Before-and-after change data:
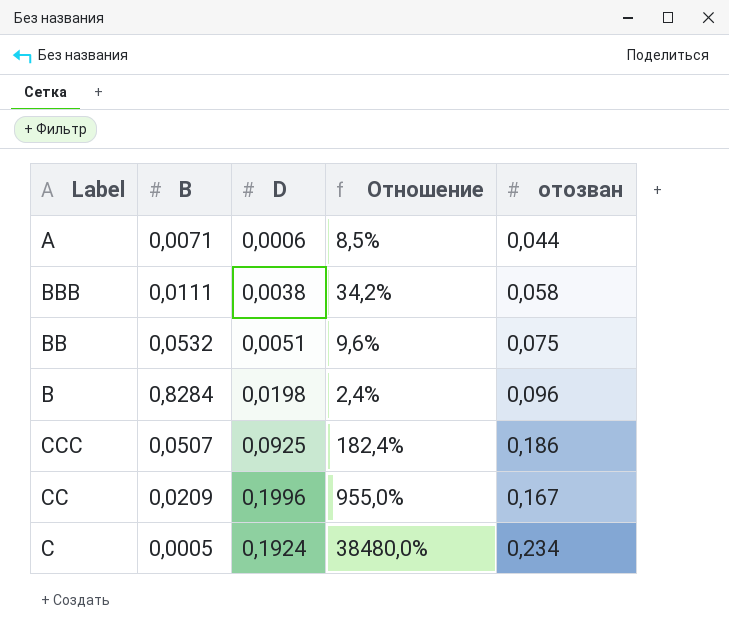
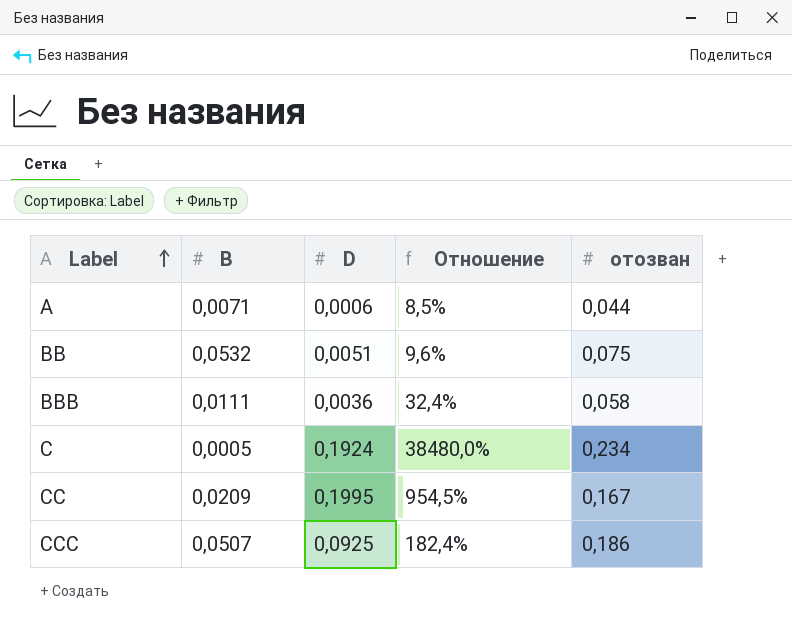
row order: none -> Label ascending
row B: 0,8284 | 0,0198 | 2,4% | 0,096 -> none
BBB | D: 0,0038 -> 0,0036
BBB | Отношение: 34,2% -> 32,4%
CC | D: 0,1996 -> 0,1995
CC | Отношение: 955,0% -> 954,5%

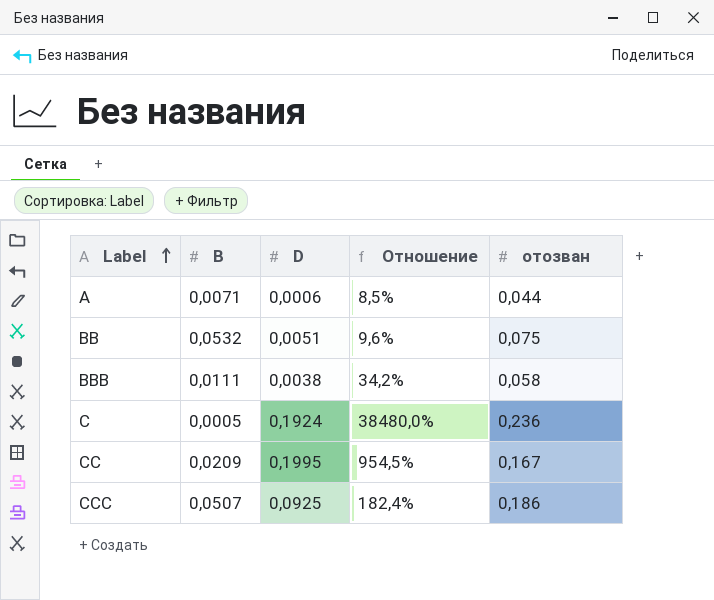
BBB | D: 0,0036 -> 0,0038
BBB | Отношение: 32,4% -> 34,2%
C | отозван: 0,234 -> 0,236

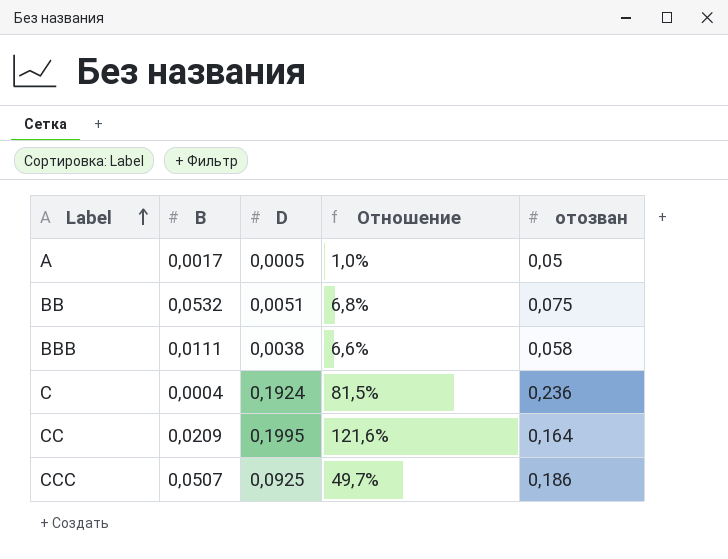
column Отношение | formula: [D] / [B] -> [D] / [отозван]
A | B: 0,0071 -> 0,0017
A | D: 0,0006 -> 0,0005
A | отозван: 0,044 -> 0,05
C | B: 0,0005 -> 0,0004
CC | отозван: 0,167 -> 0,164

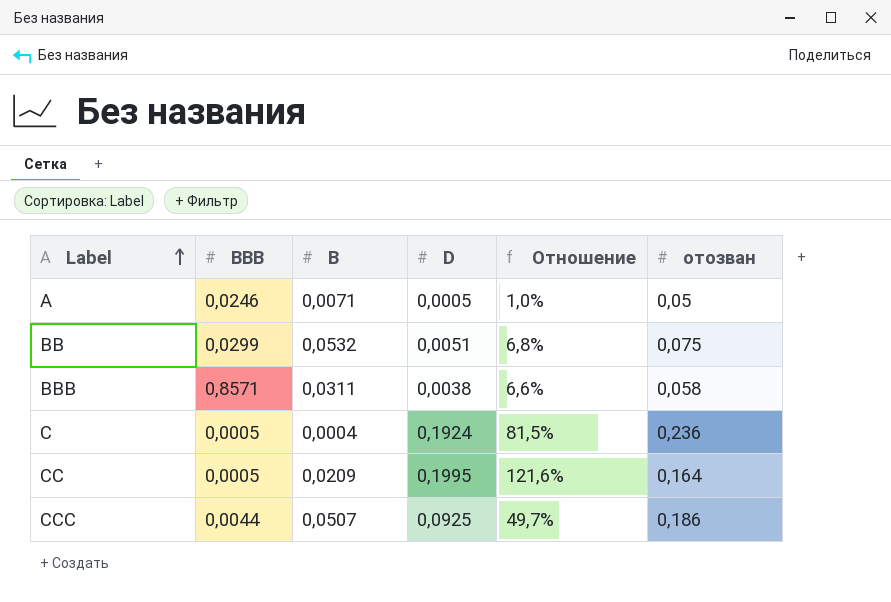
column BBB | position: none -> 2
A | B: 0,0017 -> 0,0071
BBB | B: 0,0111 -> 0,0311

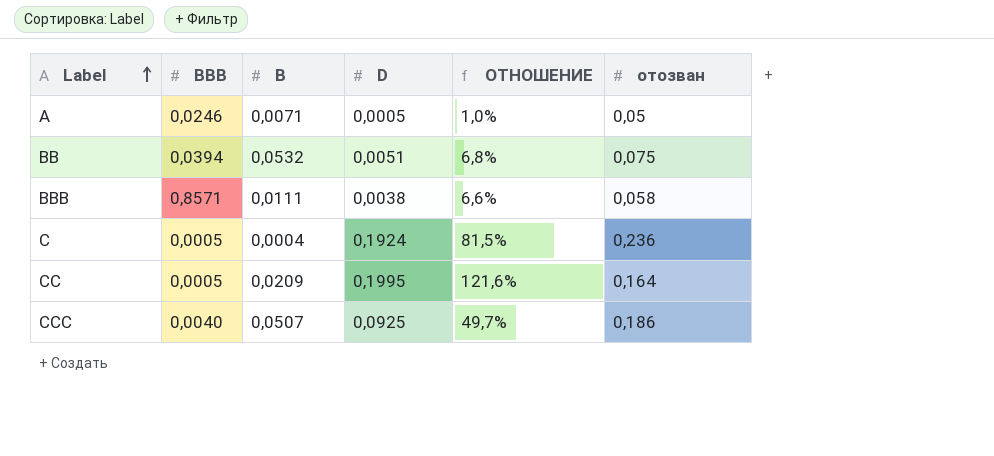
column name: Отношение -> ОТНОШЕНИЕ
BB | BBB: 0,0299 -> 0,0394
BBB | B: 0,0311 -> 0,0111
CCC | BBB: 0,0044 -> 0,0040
---
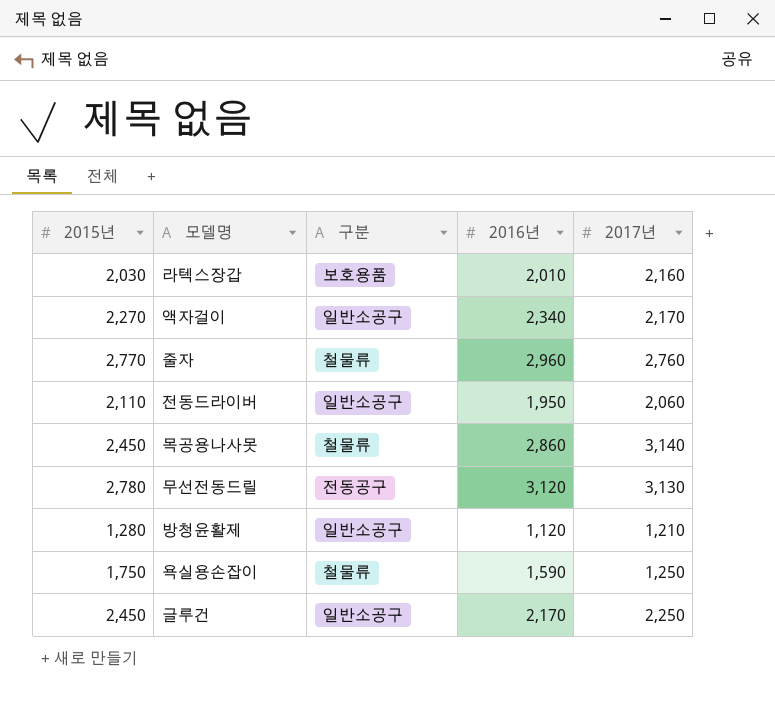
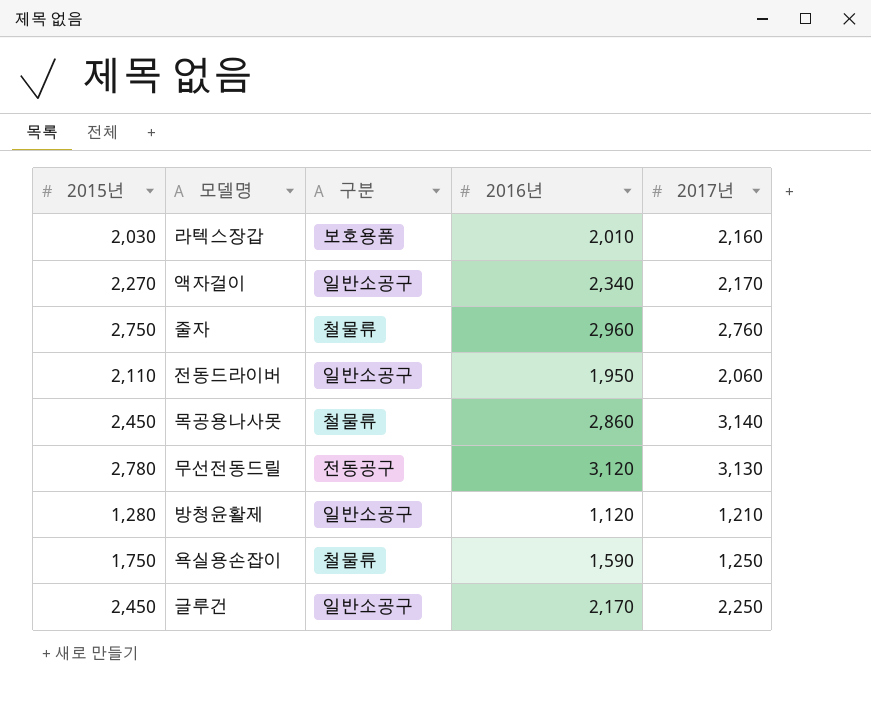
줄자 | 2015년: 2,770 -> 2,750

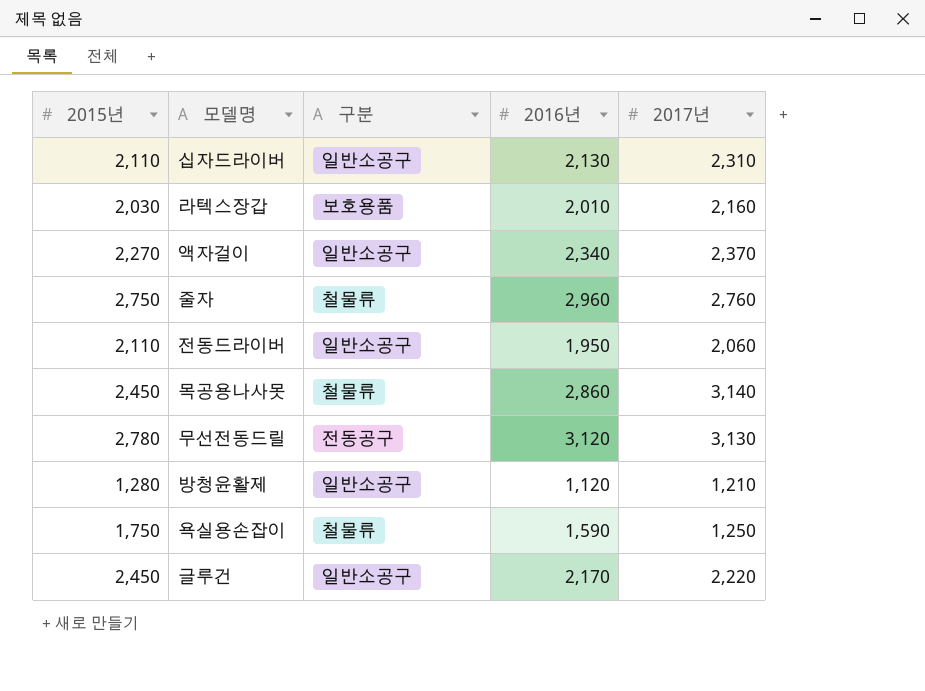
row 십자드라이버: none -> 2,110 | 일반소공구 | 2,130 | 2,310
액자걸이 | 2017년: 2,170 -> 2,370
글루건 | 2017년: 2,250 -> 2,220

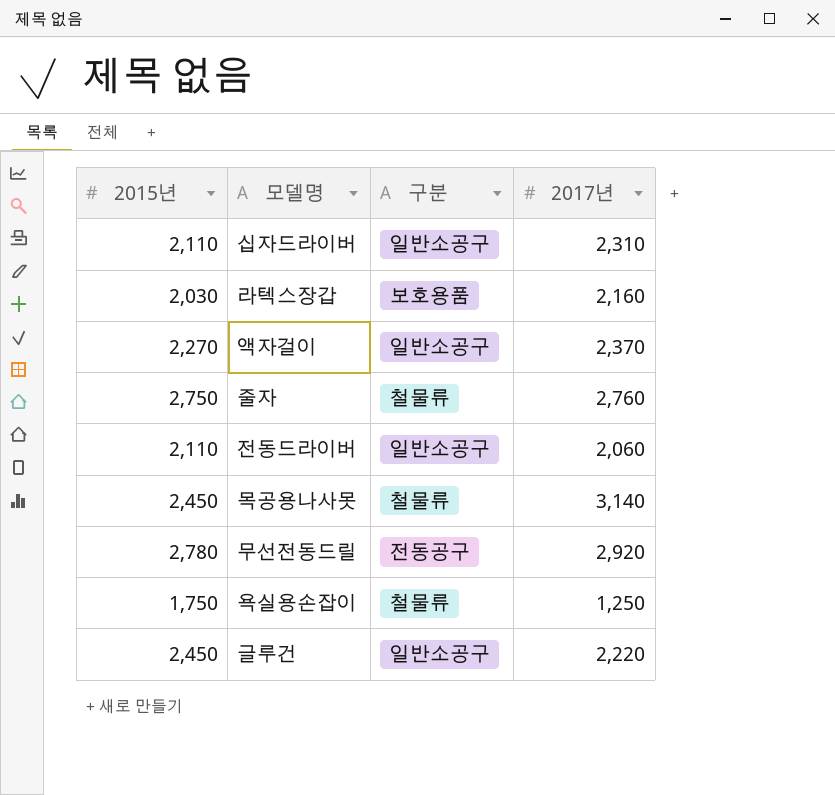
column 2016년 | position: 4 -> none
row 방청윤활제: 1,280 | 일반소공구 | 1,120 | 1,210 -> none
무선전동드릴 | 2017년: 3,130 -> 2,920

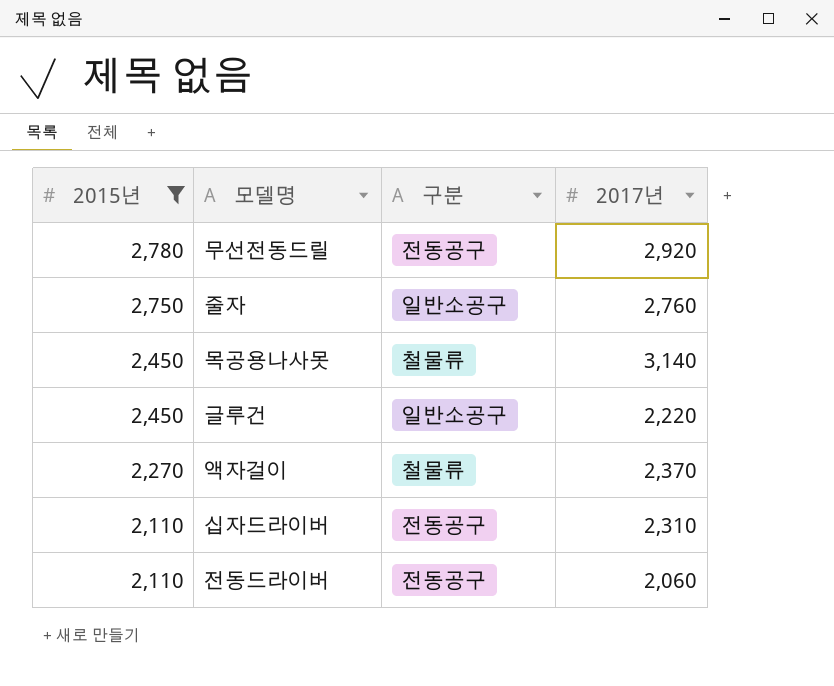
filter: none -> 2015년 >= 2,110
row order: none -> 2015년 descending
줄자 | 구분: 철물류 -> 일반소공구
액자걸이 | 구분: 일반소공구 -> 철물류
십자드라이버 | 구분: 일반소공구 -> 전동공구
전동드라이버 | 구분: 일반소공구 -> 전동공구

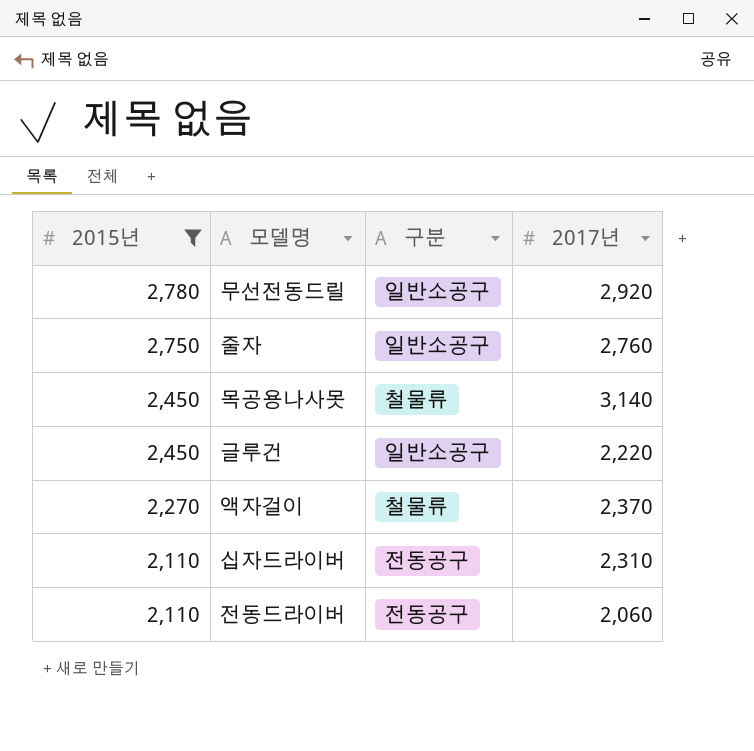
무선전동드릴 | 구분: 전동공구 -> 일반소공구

- EXERCISE PROMPT
What is needed is an exact copy of the lines above, from the one holding "글루건 | 2017년: 2,250 -> 2,220" down to the one holding "무선전동드릴 | 구분: 전동공구 -> 일반소공구", with those two included and the pictures left out.

- THE COMPLETED TASK
글루건 | 2017년: 2,250 -> 2,220

column 2016년 | position: 4 -> none
row 방청윤활제: 1,280 | 일반소공구 | 1,120 | 1,210 -> none
무선전동드릴 | 2017년: 3,130 -> 2,920

filter: none -> 2015년 >= 2,110
row order: none -> 2015년 descending
줄자 | 구분: 철물류 -> 일반소공구
액자걸이 | 구분: 일반소공구 -> 철물류
십자드라이버 | 구분: 일반소공구 -> 전동공구
전동드라이버 | 구분: 일반소공구 -> 전동공구

무선전동드릴 | 구분: 전동공구 -> 일반소공구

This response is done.